Transcribe all the lines below exactly. Omit the pictures.

:: AVAILABLE DATA ::
————————

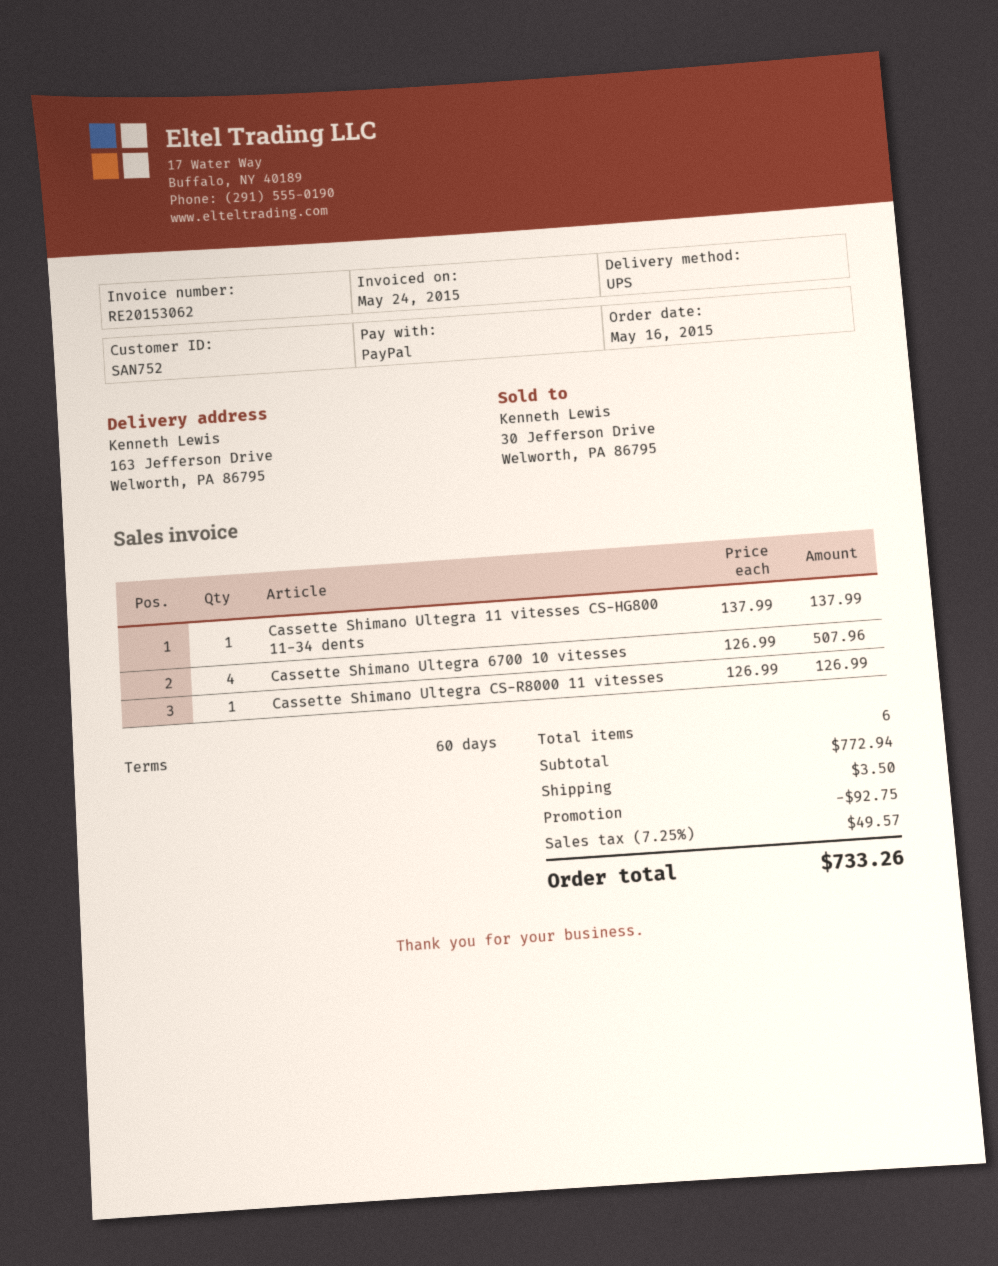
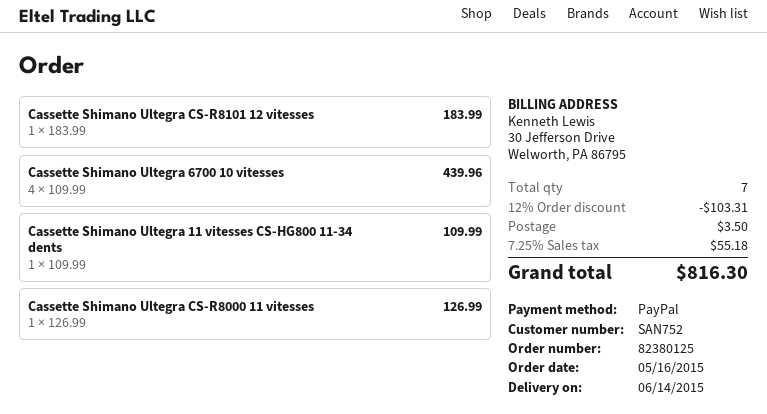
Cassette Shimano Ultegra 11 vitesses CS-HG800 11-34 dents: 1 x 137.99 = 137.99 -> 1 x 109.99 = 109.99
Cassette Shimano Ultegra 6700 10 vitesses: 4 x 126.99 = 507.96 -> 4 x 109.99 = 439.96
Cassette Shimano Ultegra CS-R8101 12 vitesses: none -> 1 x 183.99 = 183.99
total quantity: 6 -> 7
discount: 92.75 -> 103.31
tax: 7.25% = 49.57 -> 7.25% = 55.18
total: 733.26 -> 816.30

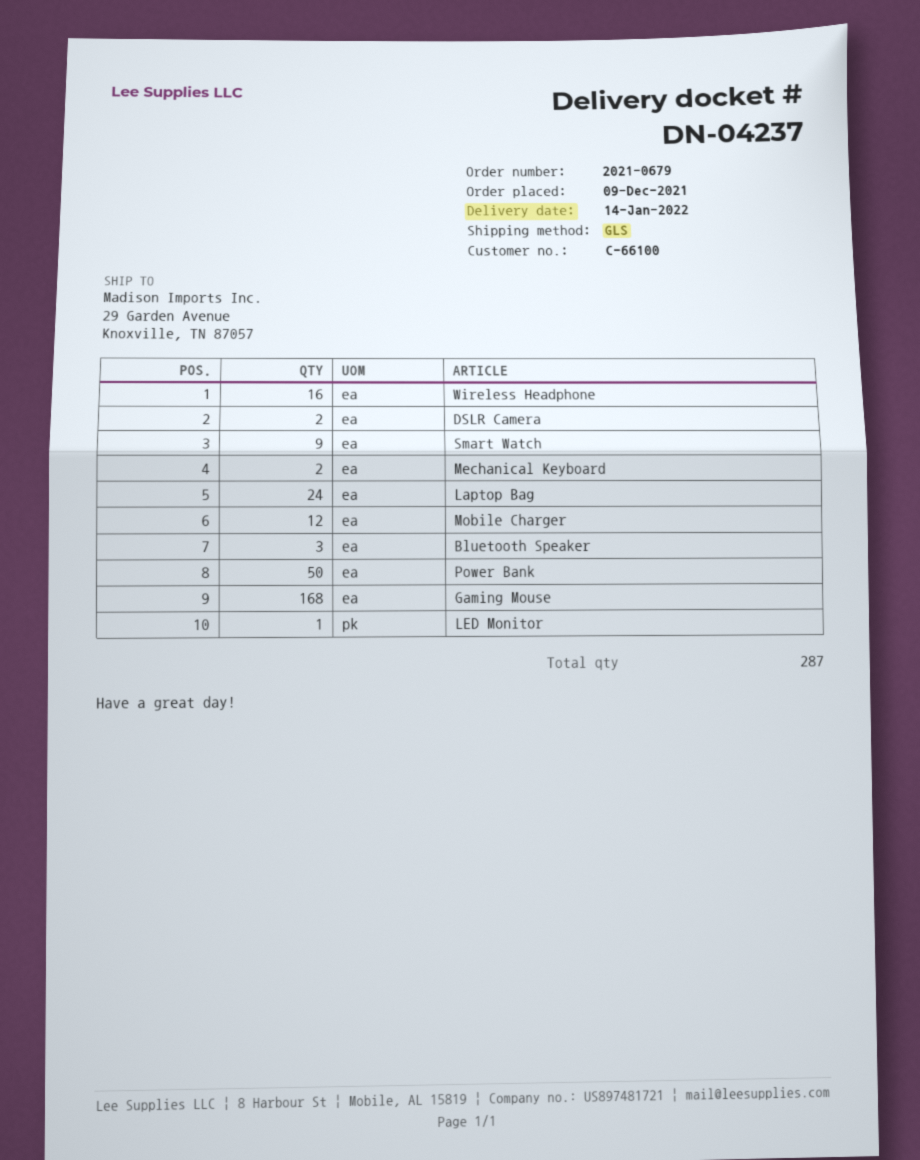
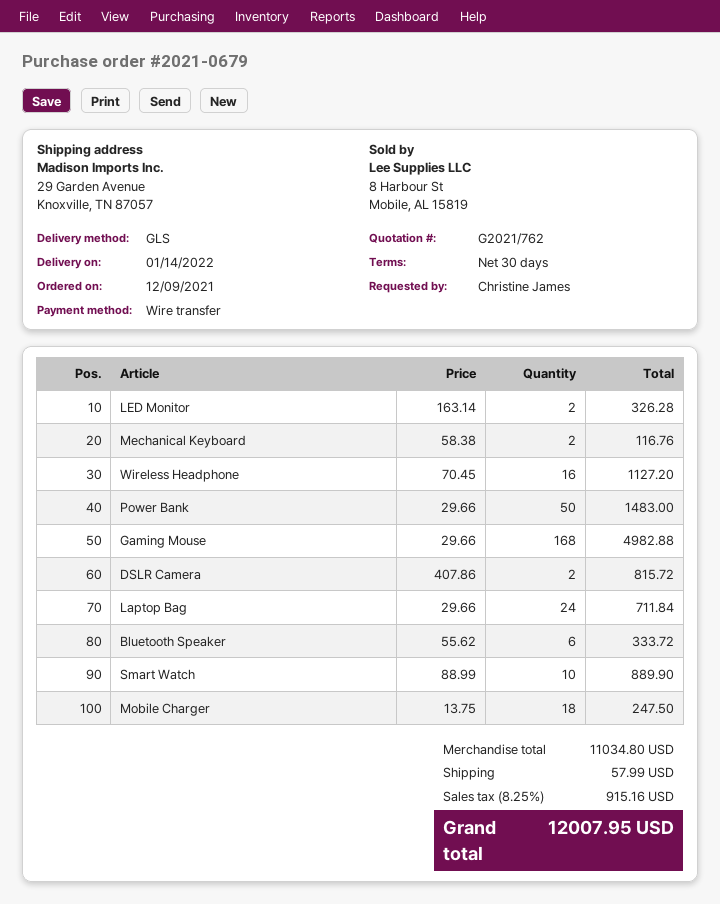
Smart Watch: 9 -> 10
Mobile Charger: 12 -> 18
Bluetooth Speaker: 3 -> 6
LED Monitor: 1 -> 2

————————

:: COMPLETED TASK ::
Cassette Shimano Ultegra 11 vitesses CS-HG800 11-34 dents: 1 x 137.99 = 137.99 -> 1 x 109.99 = 109.99
Cassette Shimano Ultegra 6700 10 vitesses: 4 x 126.99 = 507.96 -> 4 x 109.99 = 439.96
Cassette Shimano Ultegra CS-R8101 12 vitesses: none -> 1 x 183.99 = 183.99
total quantity: 6 -> 7
discount: 92.75 -> 103.31
tax: 7.25% = 49.57 -> 7.25% = 55.18
total: 733.26 -> 816.30

Smart Watch: 9 -> 10
Mobile Charger: 12 -> 18
Bluetooth Speaker: 3 -> 6
LED Monitor: 1 -> 2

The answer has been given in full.